DAILY LA DATA

10 novembre 1879
Nasce Giuseppe Visconti di Modrone

Il padre del grande regista Luchino fu una personalità poliedrica nell'Italia del Novecento

Un tipo strano, Don Giuseppe Visconti di Modrone. I più lo ricordano per essere il padre di Luchino, autentica icona del cinema d’autore. Tant’è, il sangue non è acqua, e la progenie trova radice in quel bizzarro personaggio, un po’ imprenditore, melomane, dirigente sportivo che è stato il marchese di Vimodrone, conte di Linate Pozzolo, signore di Corgeno e consignore di Somma, Crenna e Agnadello. Il patrizio Don Giuseppe nasce a Milano il 10 novembre 1879; eclettico di natura,  la sua vicenda privata – con quel pizzico di visionarietà che la contraddistingue – s’intreccia a pieno titolo con le vicende storiche e del costume d’Italia. Nel 1900, a Cernobbio, si unisce in matrimonio con la signorina Carla Erba, nipote dell’omonimo industriale farmaceutico: un autentico corto circuito tra poteri forti, nascita, censo, impresa.

Ecco il Visconti entrare ben presto nel Consiglio di amministrazione del Teatro alla Scala che la sua famiglia (come altre dell’aristocrazia milanese) finanzia tradizionalmente. Nel 1914 – appassionato com’è di drammaturgia e melodramma – Giuseppe Visconti decide di prendere in gestione (sempre a Milano) il Teatro Manzoni. Con il drammaturgo e amico Marco Praga s’inventa addirittura una compagnia teatrale e mette in scena titoli come Il tabacco fa maleMedea. Fino alla svolta, sempre di qualità, ma estranea ai suoi interessi più radicati: quella di diventare presidente dell’Inter (gli succederà, nel 1919, Giorgio Hülss).
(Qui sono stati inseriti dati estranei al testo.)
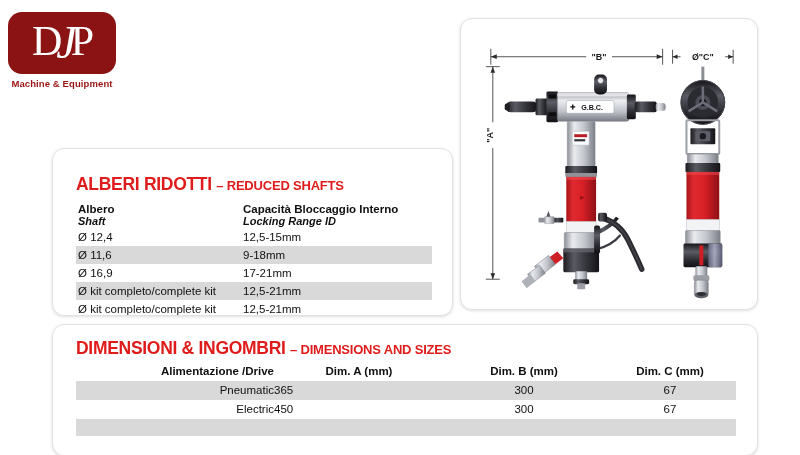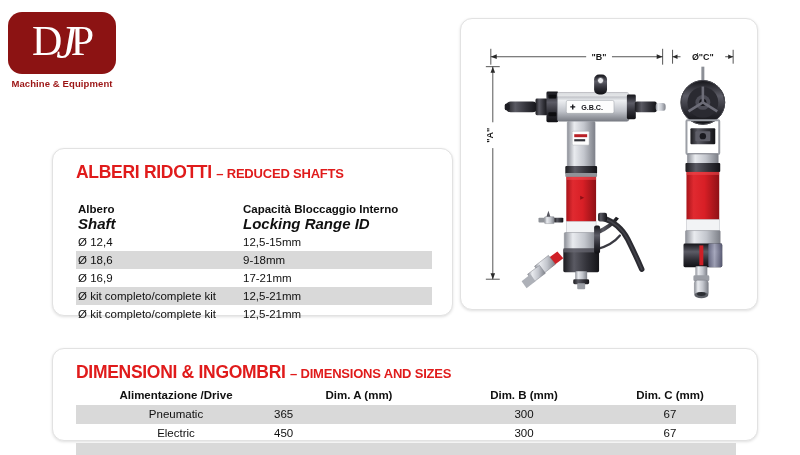--- a/index.html
+++ b/index.html
@@ -67,70 +67,70 @@
 
   
   .panel {
     position: absolute;
     background: #ffffff;
     border: 1px solid #e2e2e2;
     border-radius: 12px;
     box-shadow: 0 1px 3px rgba(0,0,0,0.13);
   }
   #panel-shafts  { left: 52px;  top: 148px; width: 401px; height: 168px; }
-  #panel-dims    { left: 52px;  top: 348px; width: 706px; height: 93px; }
+  #panel-dims    { left: 52px;  top: 324px; width: 706px; height: 132px; }
   #panel-product { left: 460px; top: 18px;  width: 298px; height: 292px; }
 
   
   .sec-title {
     color: #e01b1b;
     font-weight: bold;
     white-space: nowrap;
     line-height: 1;
   }
   .sec-title .t-main { font-size: 17.5px; letter-spacing: -0.3px; }
   .sec-title .t-sub  { font-size: 13px; letter-spacing: -0.2px; }
 
-  #panel-shafts .sec-title { position: absolute; left: 23px; top: 15px; }
+  #panel-shafts .sec-title { position: absolute; left: 23px; top: 27px; }
   #panel-dims   .sec-title { position: absolute; left: 23px; top: 15px; }
 
   
   table { border-collapse: collapse; width: 100%; }
   td, th { padding: 0; text-align: left; font-weight: normal; }
 
   
   .tbl-shafts {
     position: absolute;
     left: 23px;
     top: 54px;
     width: 356px;
     font-size: 11.5px;
     color: #101010;
   }
   .tbl-shafts th { vertical-align: top; padding-bottom: 1px; }
   .tbl-shafts .hd-it { font-weight: bold; font-size: 11.5px; display: block; }
-  .tbl-shafts .hd-en { font-style: italic; font-weight: bold; font-size: 15px; display: block; }
+  .tbl-shafts .hd-en { font-style: italic; font-weight: bold; font-size: 11px; display: block; }
   .tbl-shafts tbody td { height: 18px; line-height: 18px; font-size: 11.5px; }
   .tbl-shafts .c1 { width: 165px; padding-left: 2px; }
   .tbl-shafts .c2 { padding-left: 2px; }
   .tbl-shafts th.c1 { padding-left: 2px; }
   tr.stripe td { background: #d9d9d9; }
 
   
   .tbl-dims {
     position: absolute;
     left: 23px;
     top: 37px;
     width: 660px;
     font-size: 11.5px;
     color: #101010;
   }
   .tbl-dims th { font-weight: bold; font-size: 11.5px; height: 19px; line-height: 19px; }
   .tbl-dims td { height: 19px; line-height: 19px; font-size: 11.5px; }
-  .tbl-dims .d0 { width: 198px; padding-left: 2px; text-align: center; margin-left: 40px; }
+  .tbl-dims .d0 { width: 198px; padding-left: 2px; text-align: right; margin-left: 40px; }
   .tbl-dims .d1 { width: 170px; text-align: left; }
   .tbl-dims .d2 { width: 160px; text-align: center; }
   .tbl-dims .d3 { width: 132px; text-align: center; margin-top: 24px; }
   .tbl-dims th.d1, .tbl-dims th.d2, .tbl-dims th.d3 { text-align: center; }
   .tbl-dims tr.empty td { height: 17px; }
 
   
   .drawing {
     position: absolute;
     left: 0; top: 0;
@@ -173,21 +173,21 @@
             <span class="hd-en">Locking Range ID</span>
           </th>
         </tr>
       </thead>
       <tbody>
         <tr>
           <td class="c1">Ø 12,4</td>
           <td class="c2">12,5-15mm</td>
         </tr>
         <tr class="stripe">
-          <td class="c1">Ø 18,6</td>
+          <td class="c1">Ø 11,6</td>
           <td class="c2">9-18mm</td>
         </tr>
         <tr>
           <td class="c1">Ø 16,9</td>
           <td class="c2">17-21mm</td>
         </tr>
         <tr class="stripe">
           <td class="c1">Ø kit completo/complete kit</td>
           <td class="c2">12,5-21mm</td>
         </tr>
Negli anni Venti, Don Giuseppe prende casa a Roma, in una villa lungo la via Salaria; scelta per nulla accidentale, dato che la sua abitazione è vicina alla residenza dei re d’Italia. Infatti, lo si ritrova a Corte come “gentiluomo” addetto alla persona della regina Elena: le fa compagnia, si dice, aiuta la sovrana montenegrina a conversare in un buon italiano, e suscita scandalo nel bel mondo romano. Non esiste nessuna prova concreta di una relazione tra i due, ma i pettegolezzi corrono veloci. La mente di Don Giuseppe, tuttavia, è già oltre, tutta presa nella realizzazione di un borgo neo-medioevale a Grazzano, nel Piacentino. L’impresa, a dir il vero, è partita fin dai primi del Novecento: case, botteghe artigiane, laboratori cresciuti attorno all’antico castello, edificati con l’aiuto dell’architetto Alfredo Campanini e il supporto ideale di Gabriele D’Annunzio. Oltre a finanziare la ristrutturazione del castello e la costruzione di nuovi edifici, Visconti si scopre artista, mettendosi ad affrescare personalmente le pareti esterne delle case, quasi fossero quinte teatrali. Intorno al borgo, viene creato anche un bel parco di oltre quindici ettari, ingentilito da statue e fontane. Tanto si esercita, Don Giuseppe, che Vittorio Emanuele III, con un Regio Decreto, cambia il nome del paese in Grazzano Visconti e – nel 1937 – conferisce all’immaginifico creatore il titolo di duca.

Il poliedrico imprenditore, non pago del nuovo titolo nobiliare acquisito, si lancia poi in una nuova avventura: Visconti s’improvvisa, con successo, “naso” della farmaceutica Carlo Erba per cui inventa nuovi profumi, tra cui otterranno particolare fama Contessa azzurra e, soprattutto, con la complicità ancora una volta di D’Annunzio per la scelta del nome, Giacinto innamorato. Diviene talmente noto come creatore d’essenze, da fondare – sempre negli anni Trenta – una propria azienda, la Gi. Vi. Emme, conosciuta nei decenni per  Tabacco di HararFrescoAcqua di Selva. C’è anche chi si ricorda di Don Giuseppe come industriale tessile: alla Gi. Vi. Emme si affianca ben presto la Duca Visconti di Modrone, nota ancor oggi per i suoi velluti. È la storia di un’Italia novecentesca – tra monarchia e fascismo, titoli nobiliari, grandi casate (come non pensare agli Agnelli?) e concretezza imprenditoriale –, talmente improbabile da sembrare romanzata, eppure così vicina e fondante. Forse, oggi, Don Giuseppe si occuperebbe di startup, e con lo stesso entusiasmo.